BIO254:Glomerulus

Olfactory Glomerulus

Anatomy

The olfactory glomerulus is a structure in the olfactory bulb where synapses form between axons of olfactory receptor neurons (ORNs) and dendrites from mitral, tufted, and periglomerular cells. As observed by Ramon y Cajal, the olfactory glomerulus is the location of the first synapse in the olfactory circuit. The glomerulus forms a characteristic spheroid shape, which is created by the surrounding glial cells and the cell bodies of the periglomerular cells. In mammals the glomeruli range in size from 50-200 μm, depending on the species, and are packed somewhat like a sheet near the olfactory bulb surface. In lower vertebrates, periglomerular cells tend to be more sparse, leading to smaller glomeruli. The antennal lobe of insects, roughly corresponding to the olfactory bulb of vertebrates, is also characterized by discrete glomeruli.

The olfactory glomerulus consists of two compartments or zones, the olfactory nerve (ON) zone and the non-ON zone. The ON zone is the location where olfactory receptor neurons make synapses on their targets, and the non-ON zone consists primarily of the dendritic processes of intrinsic neurons.

Vassar and colleagues, and Ressler and colleagues, used in situ hybiridization to odorant receptor genes to trace the path of the axons of the olfactory receptor cells and determine the composition of the glomeruli. Their studies indicated that the ORN axons innervating the olfactory glomerulus each express only a single odorant receptor type.

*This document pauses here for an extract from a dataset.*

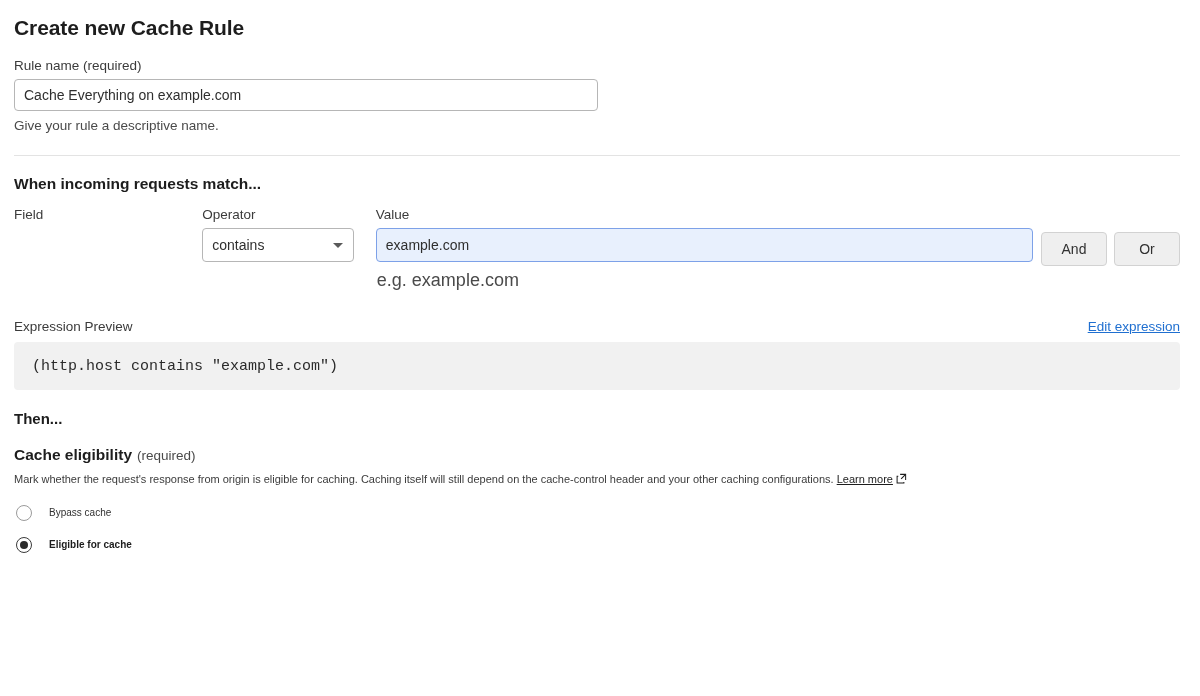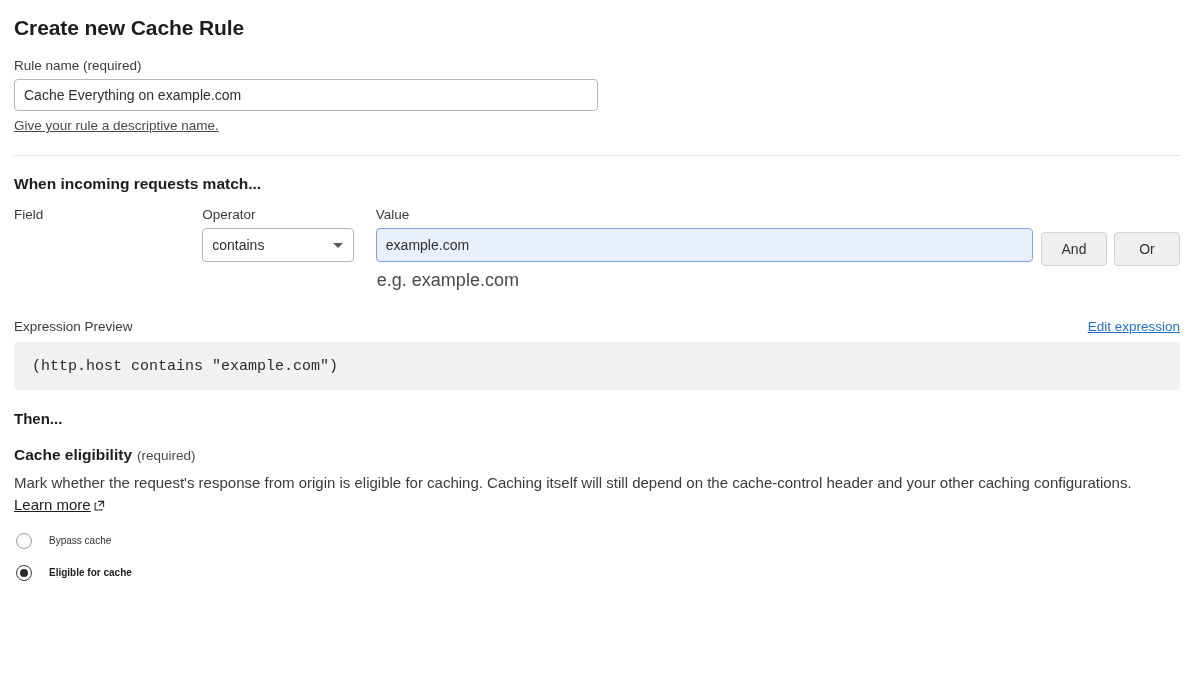"Give your rule a descriptive" .help-text { text-decoration: underline -> none }
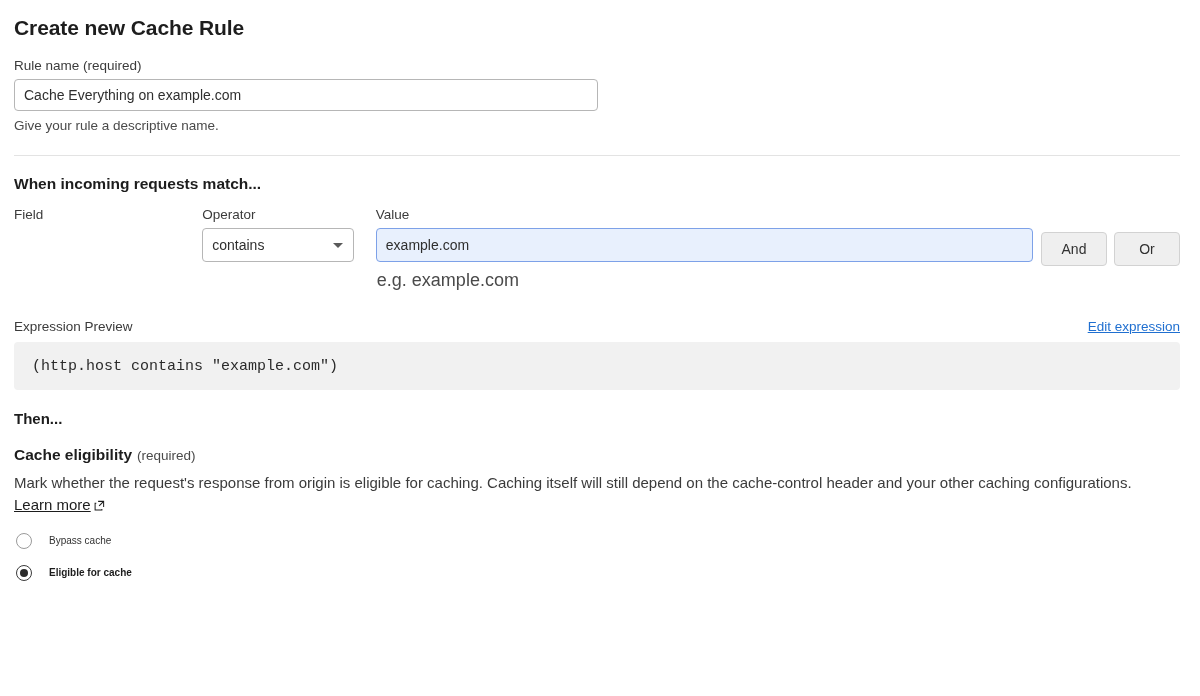"Mark whether the request's response" .desc { font-size: 15px -> 11px }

Buck and Axel determined that ORNs expressing a particular receptor converge on only two glomeruli per bulb. The location of the glomerulus corresponding to a particular odorant receptor is also relatively consistent among individuals of a particular species.

Diagram source: http://flavor.monell.org/~loweg/OlfactoryBulb.htm

Development

The molecular basis of olfactory receptor cell targeting to the proper glomeruli has long intrigued developmental biologists, and initial observations of the three-dimensional structure of olfactory receptor proteins hinted that the receptors themselves might mediate the requisite cell-cell interactions involved in axon guidance. Experiments by Mombaerts and colleagues aimed to demonstrate such a role for olfactory receptors during development. By genetically switching receptors, they were able to observe mistargeting of the axons, but the results were difficult to interpret. Cells with swapped receptors were targeted neither to the correct location nor to the location of the swapped receptor; instead, they wound up somewhere in between. It would thus seem that the targeting process is only partially dependant upon the receptor and that other molecular factors (perhaps including cell-adhesion molecules, cell-surface carbohydrates, and even endogenous second messenger molecules like cAMP) are likewise involved.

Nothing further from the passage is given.